## WORK ITEM
Print the lines that run from the line with "[841,113,885,127] Then ->" to the line with "[701,181,752,198] token, ->", keeping both end lines, exactly as they appear in the entries below, and nothing else.

## RECORDS PROVIDED
::::::

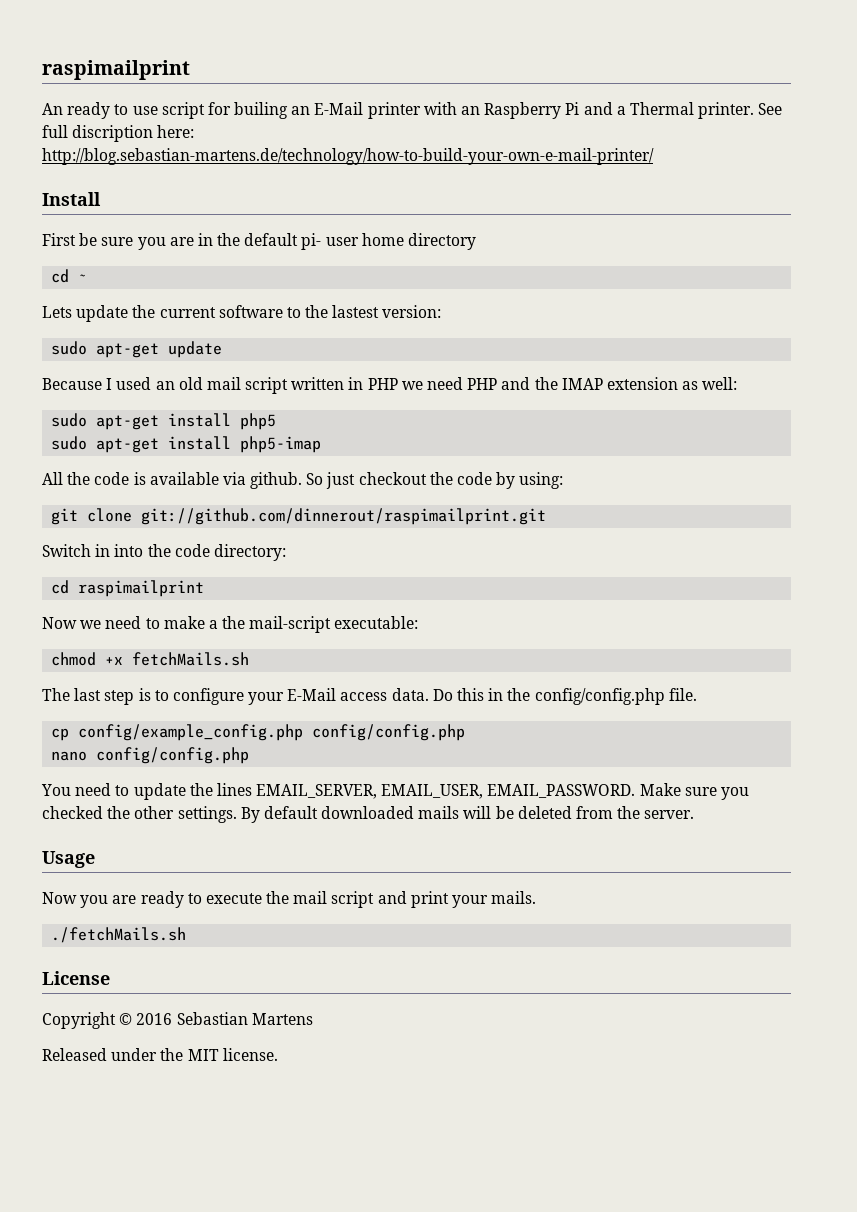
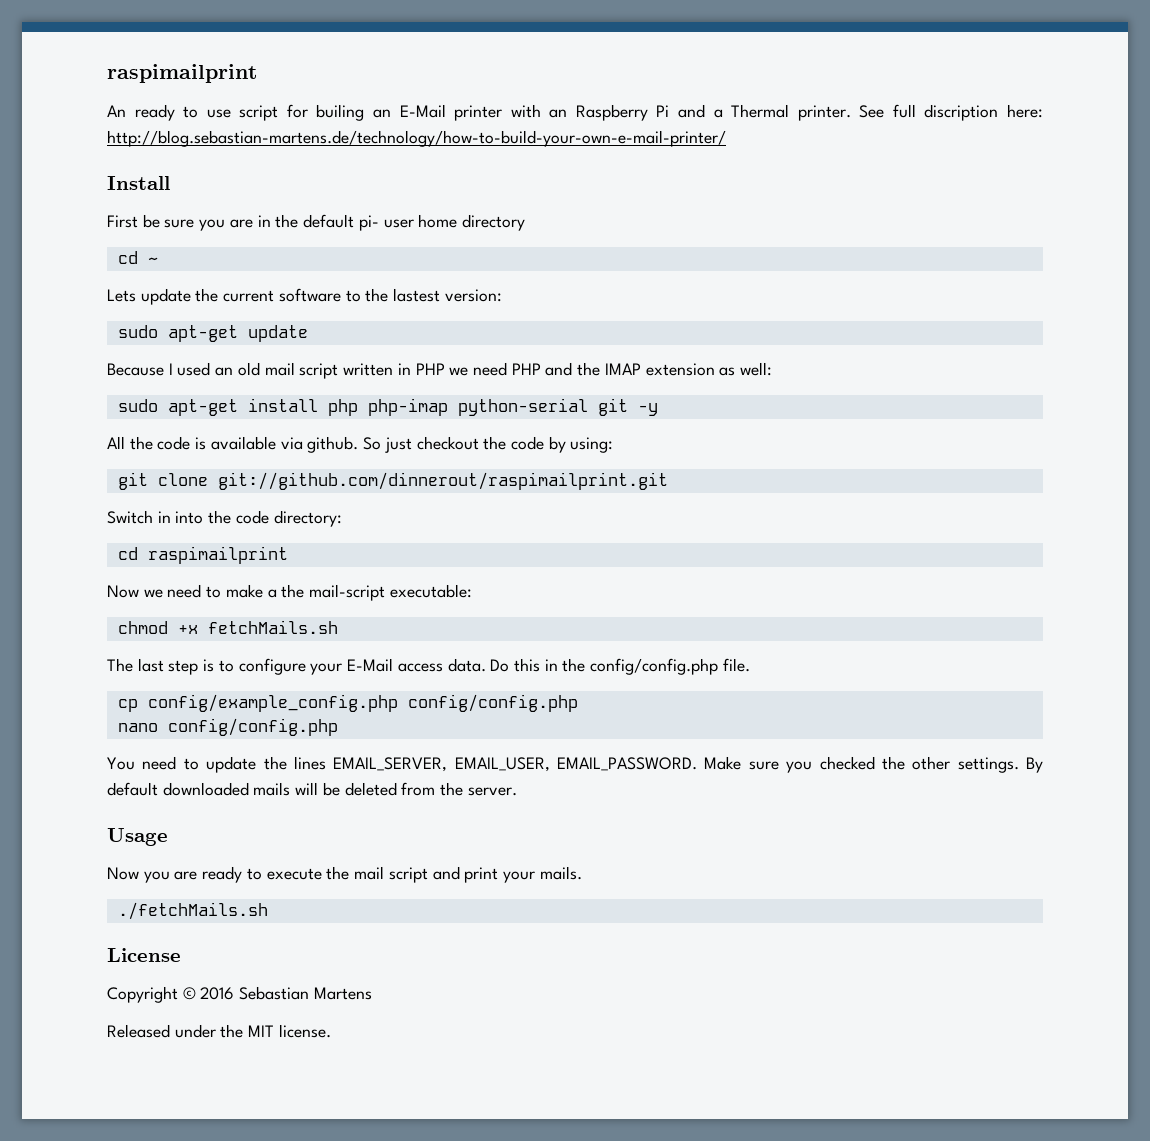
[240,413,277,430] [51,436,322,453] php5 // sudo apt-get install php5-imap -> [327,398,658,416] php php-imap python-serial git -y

::::::

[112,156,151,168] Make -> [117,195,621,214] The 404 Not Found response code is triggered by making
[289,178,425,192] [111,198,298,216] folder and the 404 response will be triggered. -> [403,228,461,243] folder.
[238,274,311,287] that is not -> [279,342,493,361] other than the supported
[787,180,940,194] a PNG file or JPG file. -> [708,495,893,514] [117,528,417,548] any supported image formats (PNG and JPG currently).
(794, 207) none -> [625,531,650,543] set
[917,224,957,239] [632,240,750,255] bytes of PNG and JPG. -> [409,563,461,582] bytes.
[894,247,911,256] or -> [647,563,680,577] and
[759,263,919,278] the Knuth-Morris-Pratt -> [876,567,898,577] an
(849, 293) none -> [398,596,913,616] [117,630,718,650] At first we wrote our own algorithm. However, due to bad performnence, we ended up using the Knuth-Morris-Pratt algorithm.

::::::

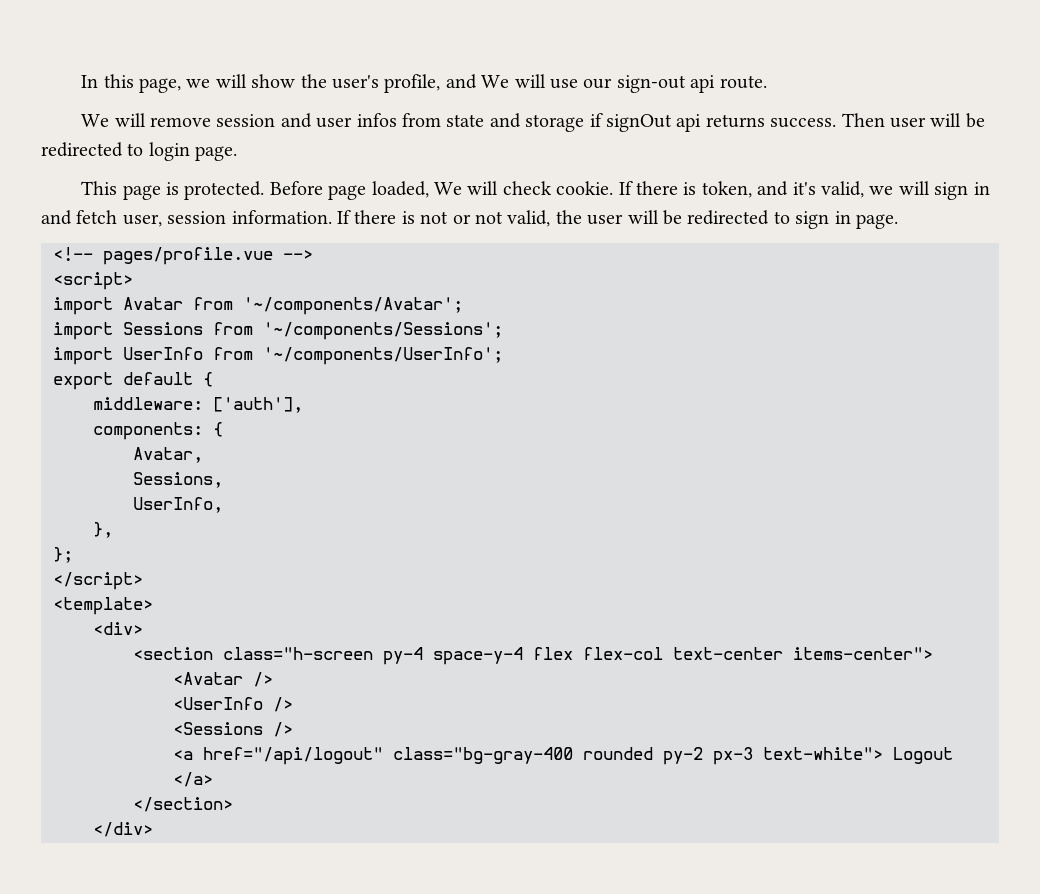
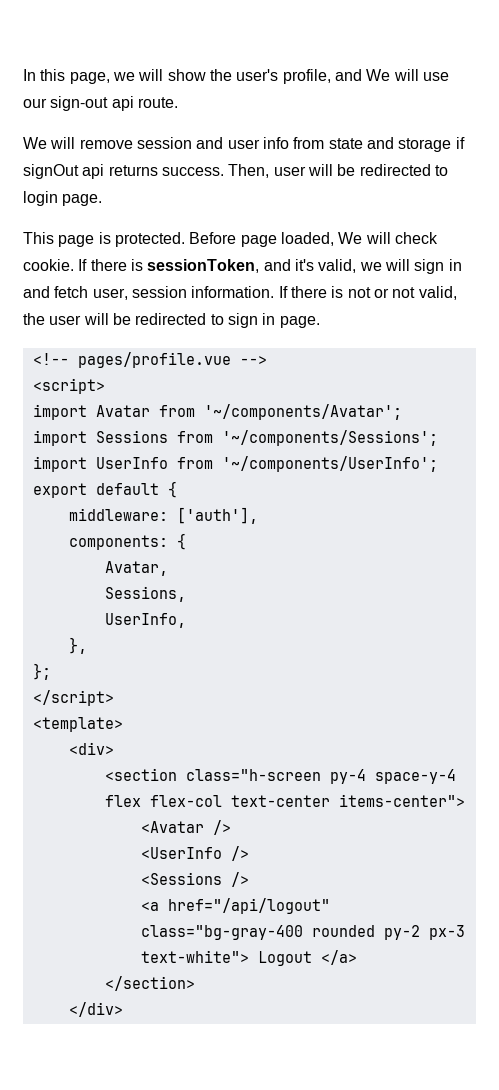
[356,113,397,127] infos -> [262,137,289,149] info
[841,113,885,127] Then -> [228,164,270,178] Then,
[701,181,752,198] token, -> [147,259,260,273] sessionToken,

::::::

## WRITTEN SOLUTION
[841,113,885,127] Then -> [228,164,270,178] Then,
[701,181,752,198] token, -> [147,259,260,273] sessionToken,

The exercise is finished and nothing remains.